5) Escassa divulgação do trabalho cultural brasileiro em todos os setores
Nem nós mesmos sabemos e/ou apreciamos o trabalho cultural brasileiro. Veja os filmes. Filme bom brasileiro só mostra desgraça. Não gritamos para o mundo com orgulho sobre nossa produção cultural - aquela positiva, criativa, colorida! A boa música brasileira ficou na história - lá longe - e substituímos por uma produção musical tenebrosamente sensual, grosseira e mau-vista em praticamente todos os lugares. As pichações de rua em SP são um produto cultural fantástico e internacionalmente aclamado mas nós odiamos tudo aquilo.
6) Personalismo arrogante, que se coloca acima da lei
A lei não existe no Brasil. Todos nós sabemos disso. O que existem são os desejos pessoais de alguns poucos que se colocam acima da lei. Esses poucos normalmente são aqueles que possuem meios financeiros para distorcer a lei (ou distorcer qualquer um que esteja no caminho - mesmo que algumas pessoas precisem ser “distorcidas” literalmente) para os seus próprios interesses. Desculpe se você ainda confia que alguma instituicão democrática funciona. Se você está nessa categoria, precisamos de mais pessoas como você.

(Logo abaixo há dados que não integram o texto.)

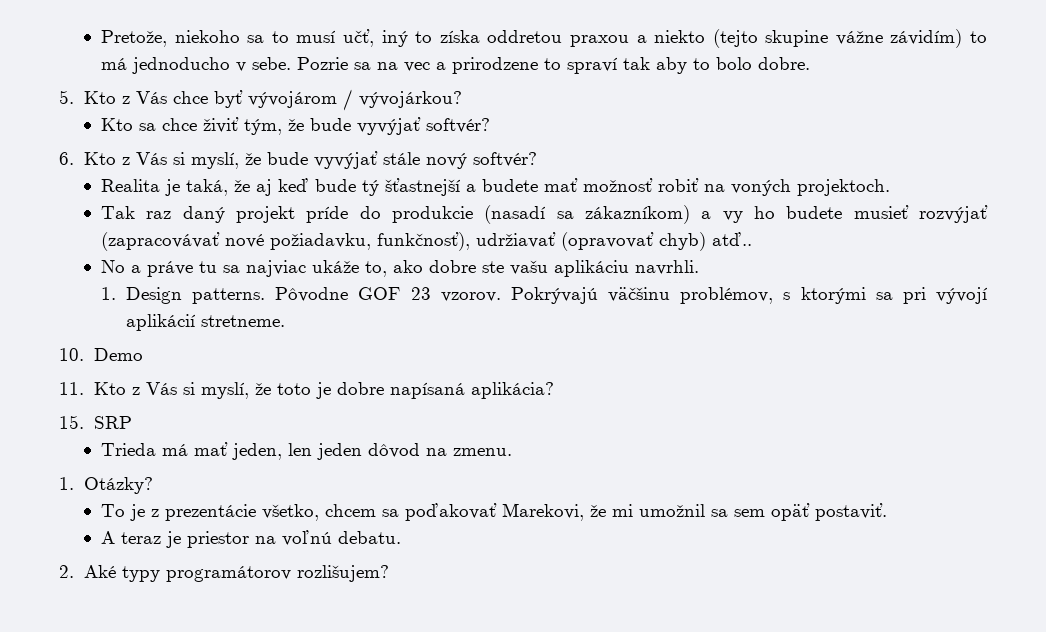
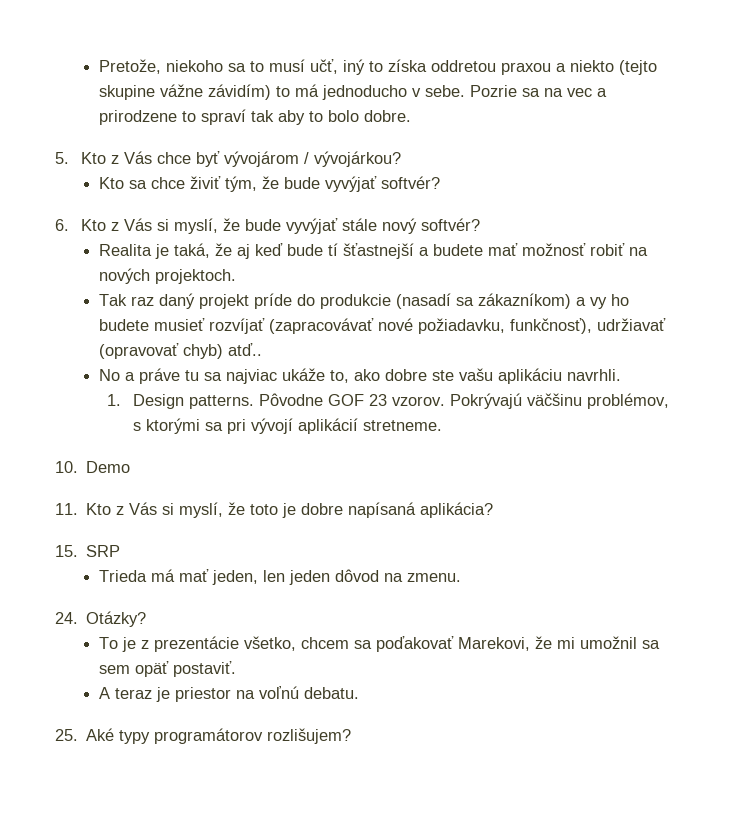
[362,180,380,196] tý -> [328,243,339,256] tí
[731,179,792,196] voných -> [99,268,151,284] nových
[919,205,989,223] rozvýjať -> [209,318,266,334] rozvíjať
[59,477,74,490] 1. -> [55,612,78,624] 24.
[59,565,74,578] 2. -> [55,729,78,741] 25.

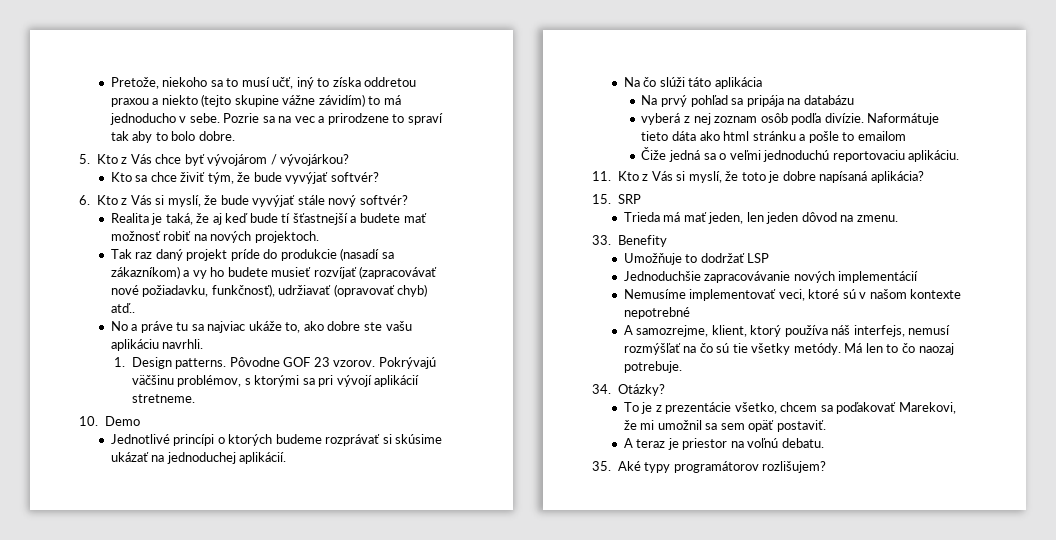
(131, 467) none -> [110,434,443,446] [110,452,287,464] [623,77,762,89] [641,95,854,107] [641,113,940,125] [641,131,906,143] [641,147,960,162] // Jednotlivé princípi o ktorých budeme rozprávať si skúsime ukázať na jednoduchej aplikácií. // Na čo slúži táto aplikácia // Na prvý pohľad sa pripája na databázu // vyberá z nej zoznam osôb podľa divízie. Naformátuje tieto dáta ako html stránku a pošle to emailom // Čiže jedná sa o veľmi jednoduchú reportovaciu aplikáciu.
[55,612,78,624] 24. -> [592,235,667,247] [623,253,770,265] [623,271,919,283] [623,289,962,301] [623,307,690,319] [623,325,951,337] [623,343,954,355] [623,361,682,373] [592,384,611,394] 33. Benefity // Umožňuje to dodržať LSP // Jednoduchšie zapracovávanie nových implementácií // Nemusíme implementovať veci, ktoré sú v našom kontexte nepotrebné // A samozrejme, klient, ktorý používa náš interfejs, nemusí rozmýšľať na čo sú tie všetky metódy. Má len to čo naozaj potrebuje. // 34.
[55,729,78,741] 25. -> [592,461,611,471] 35.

7) A convicção de que todo mundo engana, só para ganhar mais dinheiro
Chega a ser até mais que uma convicção: é quase uma certeza. O governo está sempre nos enganando para conseguir mais dinheiro. Os bancos também. Nossos empregadores estão sempre nos abusando e estamos sempre abusando dos nossos empregadores. Independente de essas enganações estarem ou não acontecendo, nós temos a certeza absoluta que elas estão.

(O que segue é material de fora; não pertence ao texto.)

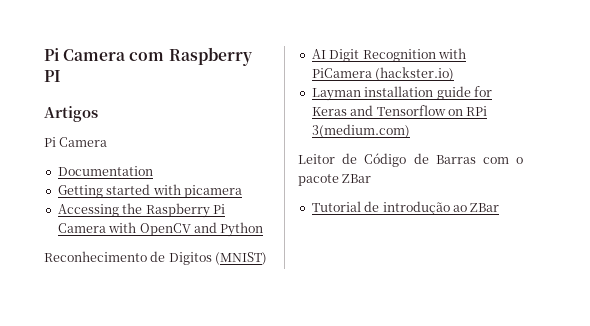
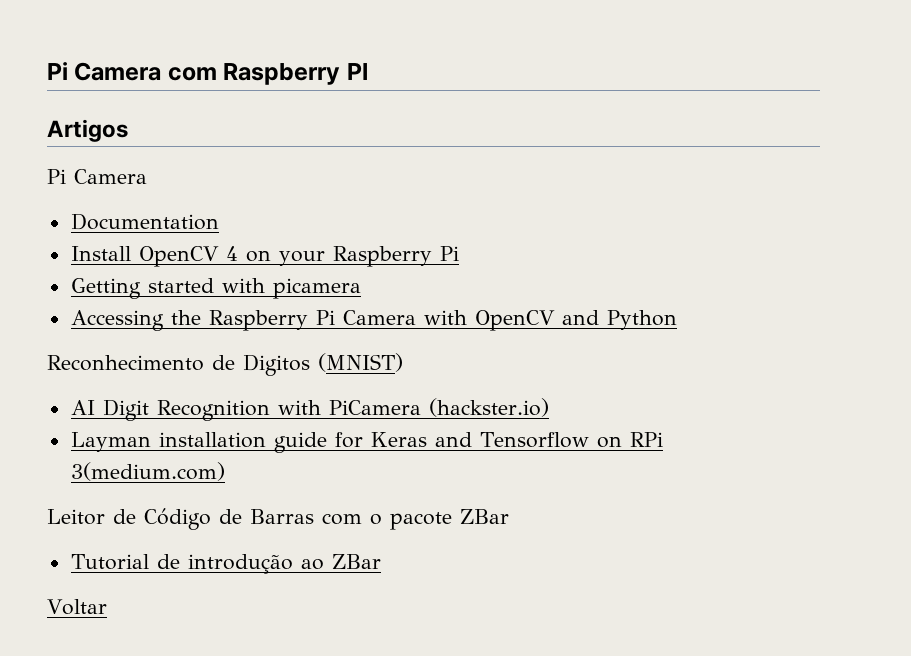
(153, 171) none -> [70,246,459,267] // Install OpenCV 4 on your Raspberry Pi
(500, 207) none -> [47,599,107,615] // Voltar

8) Ignorância como “profissão de fé”
Nos orgulhamos de situacões tristes: “Se eu consegui ganhar dinheiro sem ler um livro, então… para que estudar?”. Se o indivídio for malandro e conseguir enganar os outros - melhor ainda. O que importa é ser esperto mesmo que ignorante. A esperteza está acima da nossa necessidade de sermos menos ignorantes. Comentamos algo como “aquele mecânico é bom pra caramba e não sabe nem ler” e adoramos explorar os serviços dele quando o resto do mundo fala em usar realidade virtual nas oficinas para dar fácil acesso a todos os manuais de todas as partes do carro ao mecânico sem que ele saia de baixo do carro. Mas o nosso não precisa disso. Fica muito caro. Talvez por isso que ele tenha uma vida miserável. Mas “azar dele” pensamos nós como nossa tendência de colocar os interesses pessoais acima de qualquer coisa (ponto 6 acima).

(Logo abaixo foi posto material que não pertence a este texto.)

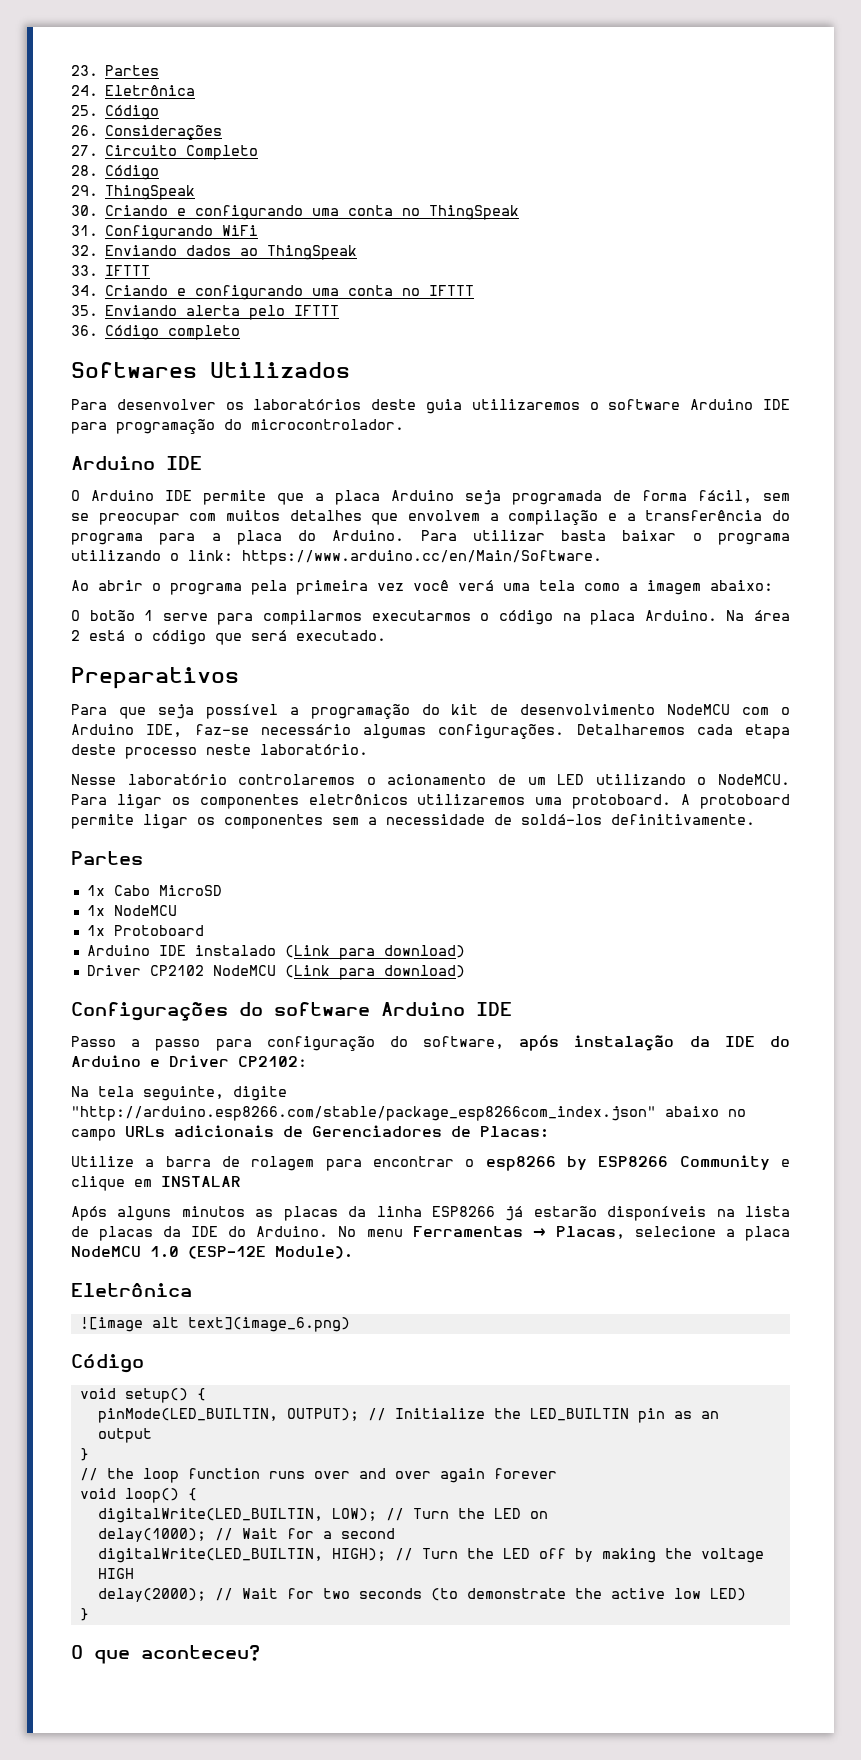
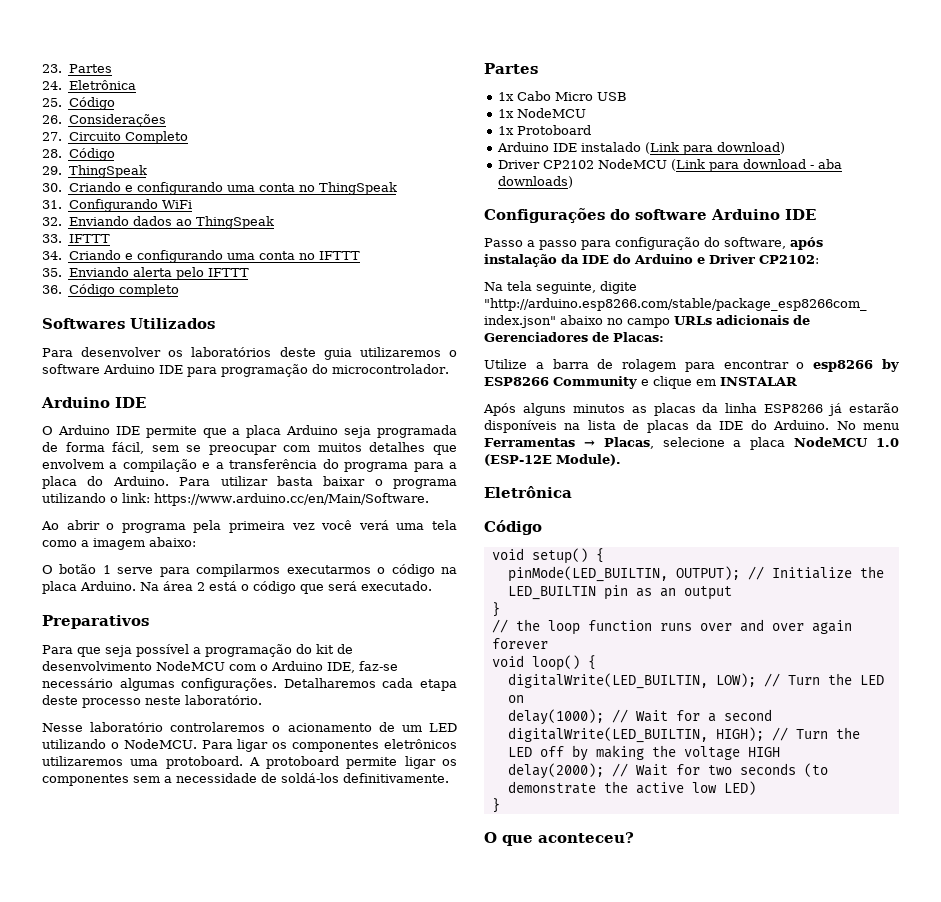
[158,885,222,896] MicroSD -> [555,92,628,101] Micro USB
[383,965,465,978] download) -> [743,159,843,169] [498,176,574,188] download - aba downloads)
[79,1317,350,1332] // ![image alt text](image_6.png) -> (572, 492) none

9) Desonestidade em nome da família e dos amigos
Quando alguma desonestidade é realizada em prol de família e amigos, simplesmente aceitamos. “Era para a família dele, coitadinho”. E fazemos muitas desonestidades em nome da família e dos amigos. “Por que vou ajudar os mais compotentes a subirem na carreira se posso ajudar meus amigos”? Aceitamos o nepotismo descarado sem fazer nada. “Mover os pauzinhos” para ajudar algum conhecido ou parente é sempre bem visto e aceito.
10) Falta de compromisso em relação aos acordos firmados
Não temos responsabilidade com nossos acordos muito menos se forem só em palavra. E não estou falando simplesmente de contratos quebrados. Pequenas coisas. Falamos algo como “depois te mando esses documentos” e esse “depois” nunca chega. Nunca cumprimos prazos. Também não cumprimos com orçamentos. Sempre estouramos em prazos e orçamentos. “Para que ter compromisso com isso?” pensamos.
Conclusão O assunto “brasilianidade” sempre me atraiu e talvez a distância da terra faça com que o assunto se pareça ainda mais atrativo principalmente porque olho ao redor, absorvo o que é bom e me questiono “por que não podemos ter certas coisas no Brasil?” Com um pouco de estudo é possível encontrar “porquês”. Mudar a tendência só depende de nós.